O Retorno: Uma Volta à Pauliceia Cinematográfica

Depois de dias intensos de bagunça, gargalhada, aventura e jabuticabas furtadas, voltamos para São Paulo — novamente no pinga-pinga. Só que dessa vez, cansado, eu observava o mundo pela janela como se estivesse deixando um reino mágico que só existia para crianças.

É engraçado imaginar que alguns anos depois, nós mesmos nos mudaríamos para Taubaté.
Mas ali, naquela primeira viagem, tudo era novidade, tudo era descoberta, e tudo era alimento para a memória.


🎒 Easter-Egg Bellacosa Mainframe:

  • O Cecap foi projetado como unidade modelo de habitação popular — mas para as crianças virou lore de fantasia medieval.

  • A pizza da tia Deise foi um spoiler acidental da culinária americana que só chegaria anos depois.

  • A Pássaro Marrom era praticamente o gateway interestadual da classe média baixa paulista: se você não passou por ela, você não viveu os anos 70.

  • O cheiro de eucalipto do conjunto ainda existe — e ativa memórias mais potentes que qualquer máquina de fita do DFHSMON.


🧭 Conclusão no estilo Bellacosa Mainframe

Viajar nos anos 70 não era só deslocamento — era ritual, era aventura, era narrativa épica. A estrada sacolejava mais, o tempo demorava mais, o mundo parecia maior, e as emoções também.

Essa viagem para Taubaté não foi apenas um passeio.
Foi a primeira vez que descobri que lugares carregam alma.
Que famílias multiplicam a alegria.
E que um garoto curioso sempre transforma um conjunto habitacional em castelo, um ônibus em navio e uma pizza de liquidificador em obra-prima.

E quer saber?
Se existe algo que o Bellacosa Mainframe me ensinou é que o passado é o nosso servidor legado — e algumas memórias rodam tão bem que jamais vale a pena migrar.

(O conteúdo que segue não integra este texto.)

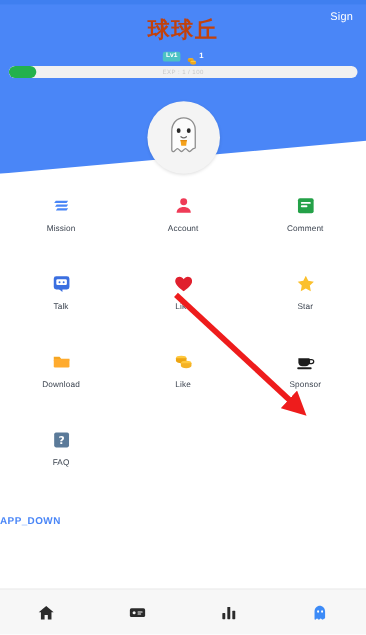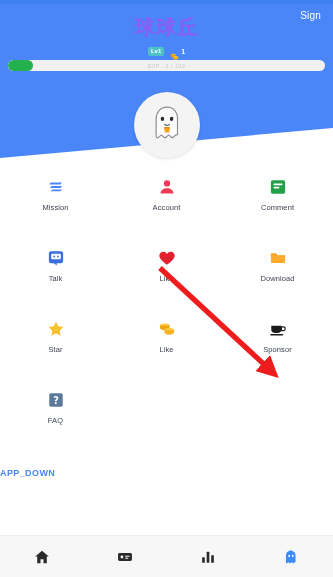--- a/index.html
+++ b/index.html
@@ -27,7 +27,7 @@
   }
   .app-title {
     position:absolute; top:14px; left:0; width:333px; text-align:center; z-index:5;
-    color:#8b5cf6; font-size:20px; font-weight:700; letter-spacing:1.5px;
+    color:#c2410c; font-size:20px; font-weight:700; letter-spacing:1.5px;
     font-family:"DejaVu Sans", sans-serif;
   }
   .badges {

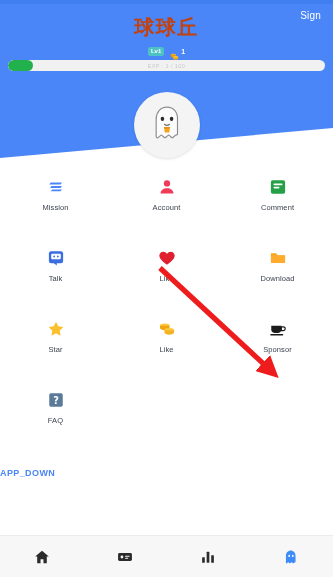--- a/index.html
+++ b/index.html
@@ -202,21 +202,21 @@
 
     <div class="cell">
       <span class="ico">
+        <svg viewBox="0 0 24 24" fill="#fbc02d">
+          <path d="M12 2.2l3 6.2 6.8 1-4.9 4.8 1.2 6.8-6.1-3.2-6.1 3.2 1.2-6.8L2.2 9.4l6.8-1z"></path>
+        </svg>
+      </span>
+      <span class="lbl">Star</span>
+    </div>
+
+    <div class="cell">
+      <span class="ico">
         <svg viewBox="0 0 24 24">
           <path d="M2.5 5.8h7l2 2.4h10v2.2H2.5z" fill="#f5a623"></path>
           <rect x="2.5" y="8.6" width="19" height="10.2" rx="1.6" fill="#ffab2e"></rect>
         </svg>
       </span>
       <span class="lbl">Download</span>
-    </div>
-
-    <div class="cell">
-      <span class="ico">
-        <svg viewBox="0 0 24 24" fill="#fbc02d">
-          <path d="M12 2.2l3 6.2 6.8 1-4.9 4.8 1.2 6.8-6.1-3.2-6.1 3.2 1.2-6.8L2.2 9.4l6.8-1z"></path>
-        </svg>
-      </span>
-      <span class="lbl">Star</span>
     </div>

PS: Meu tio Santiago trabalhava na Volkswagen de São Bernardo, quando construíram a fabrica de Taubaté, ele foi transferido para a nova unidade, durante uns tempos moraram em Caçapava, até o CECAP no Quiririm ficar pronto. Logo após se mudaram para a nova casa, fomos fazer aquela visita do clã para conhecer a nova morada.